Outro fator fundamental a ser considerado diz respeito ao julgamento da própria vítima. Ela também é julgada, pelos seus antecedentes, pelo seu status, pela sua respeitabilidade etc. Contra o coronel Ubiratan pesava o fato de ser acusado de ter comandado a operação Carandiru, que culminou com a morte de 111 presos. Tudo isso pesa no julgamento. Também o clima de suspeita geral contra a polícia, suspeita de que vem matando inocentes, em resposta às mortes contra policiais. E tudo isso acontecia bem na semana do julgamento.

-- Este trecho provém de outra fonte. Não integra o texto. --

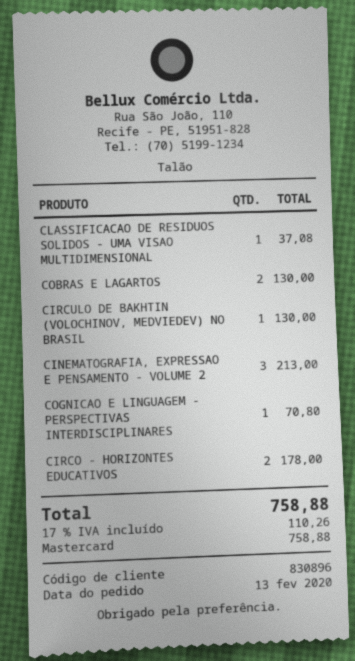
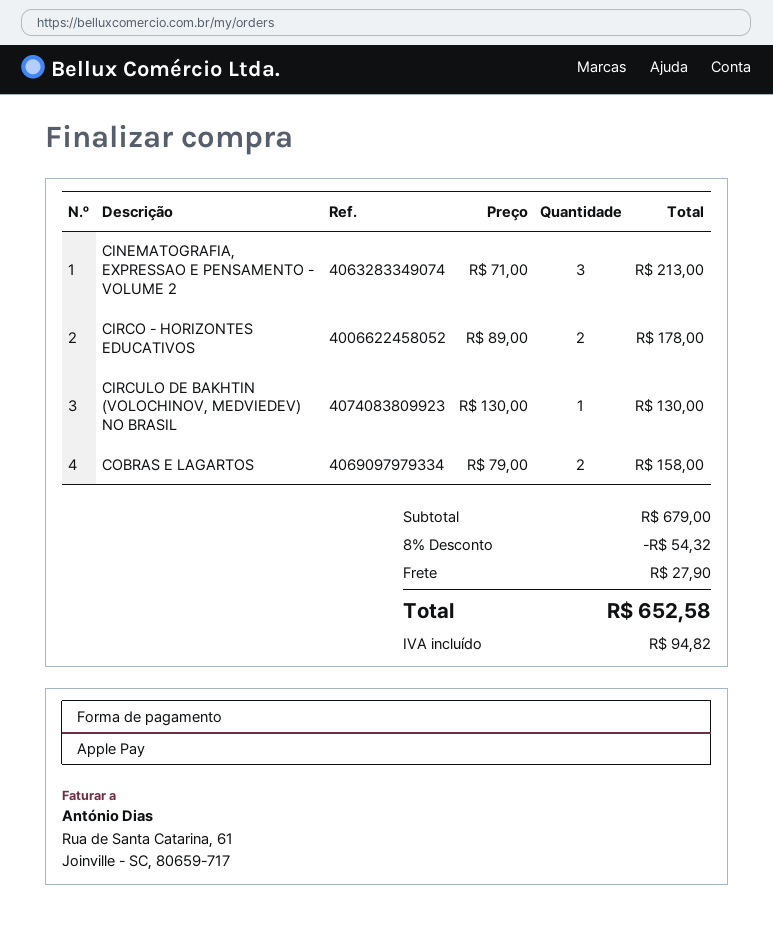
payment method: Mastercard -> Apple Pay
CLASSIFICACAO DE RESIDUOS SOLIDOS - UMA VISAO MULTIDIMENSIONAL: 1 for 37.08 -> none
COBRAS E LAGARTOS: 2 for 130.00 -> 2 for 158.00
COGNICAO E LINGUAGEM - PERSPECTIVAS INTERDISCIPLINARES: 1 for 70.80 -> none
discount: none -> 8% = 54.32
shipping: none -> 27.90
tax: 110.26 -> 94.82
total: 758.88 -> 652.58

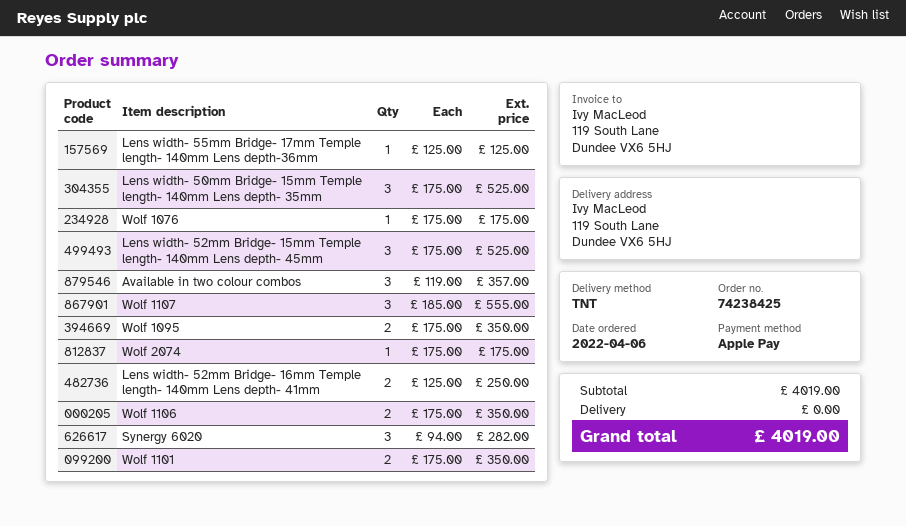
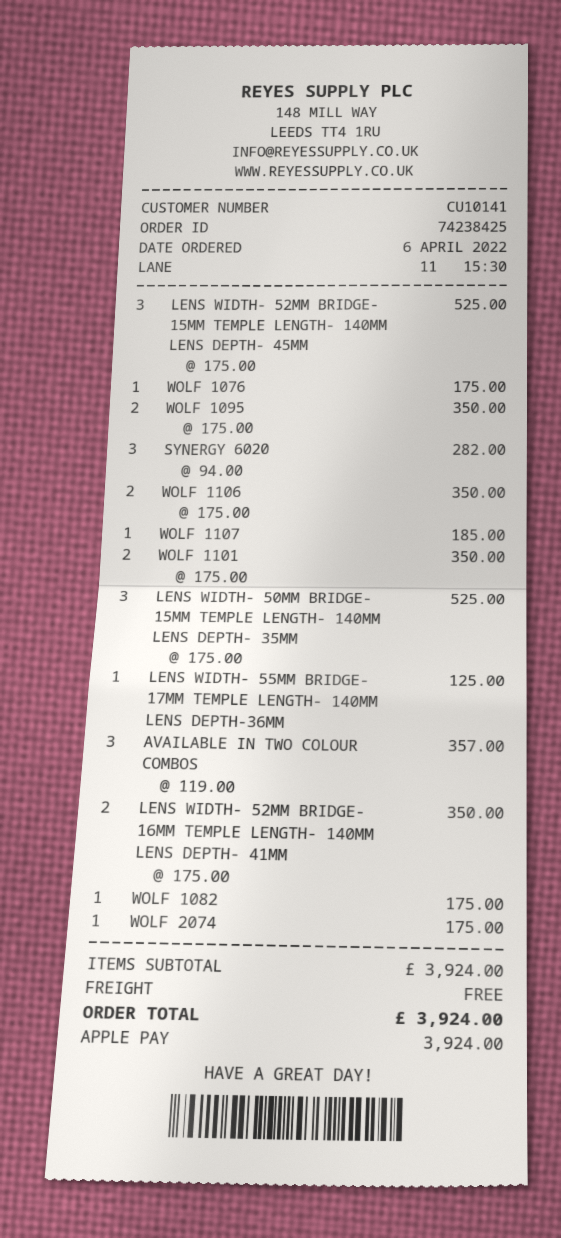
Wolf 1107: 3 x 185.00 = 555.00 -> 1 x 185.00 = 185.00
Lens width- 52mm Bridge- 16mm Temple length- 140mm Lens depth- 41mm: 2 x 125.00 = 250.00 -> 2 x 175.00 = 350.00
WOLF 1082: none -> 1 x 175.00 = 175.00
subtotal: 4019.00 -> 3924.00
total: 4019.00 -> 3924.00

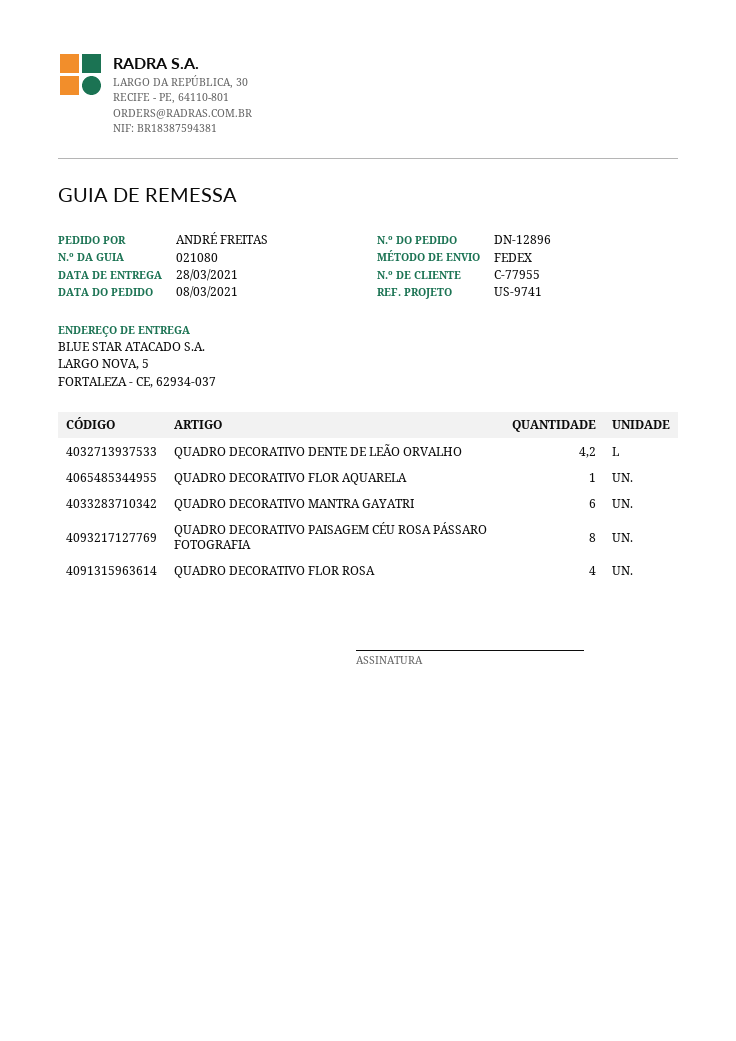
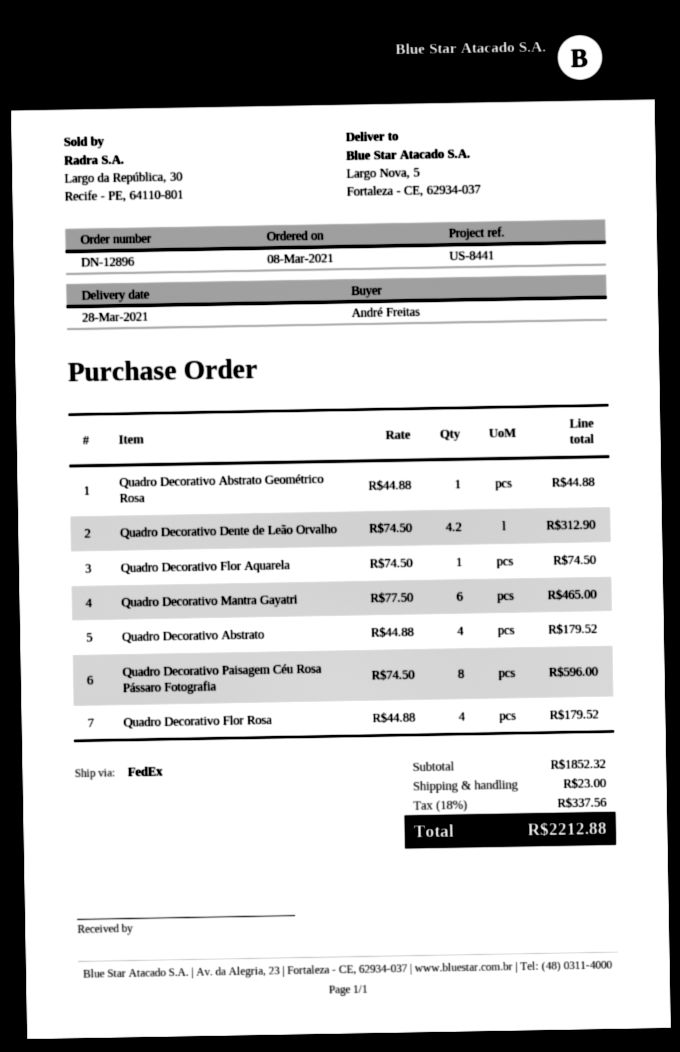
reference: US-9741 -> US-8441
Quadro Decorativo Abstrato Geométrico Rosa: none -> 1
Quadro Decorativo Abstrato: none -> 4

A defesa soube bem explorar o que se chama de “blaming the victim”, ou seja, massacre à vítima (para livrar a ré de responsabilidade). E, ademais, todos sabemos que os jurados preferem absolver um culpado que condenar um inocente. Não havendo certeza, sabemos que a dúvida favorece o réu. A ré, de outra parte, já tinha sido impronunciada em primeira instância. Já havia um juiz que não tinha se convencido da sua responsabilidade. Por força de um recurso é que ela acabou sendo levada a júri. Por todos os motivos que acabam de ser alinhados pode-se prognosticar a grande dificuldade de se vencer novo recurso para mandar a ré a novo júri. Isso dificilmente vai acontecer.
Ironia do destino: todas as incertezas, parcialidades e nebulosidades processuais que, em seu momento, favoreceram o coronel Ubiratan nos seus processos relacionados com o caso Carandiru acabaram por beneficiar precisamente a pessoa acusada de ter sido o seu algoz. Voltas que o mundo dá!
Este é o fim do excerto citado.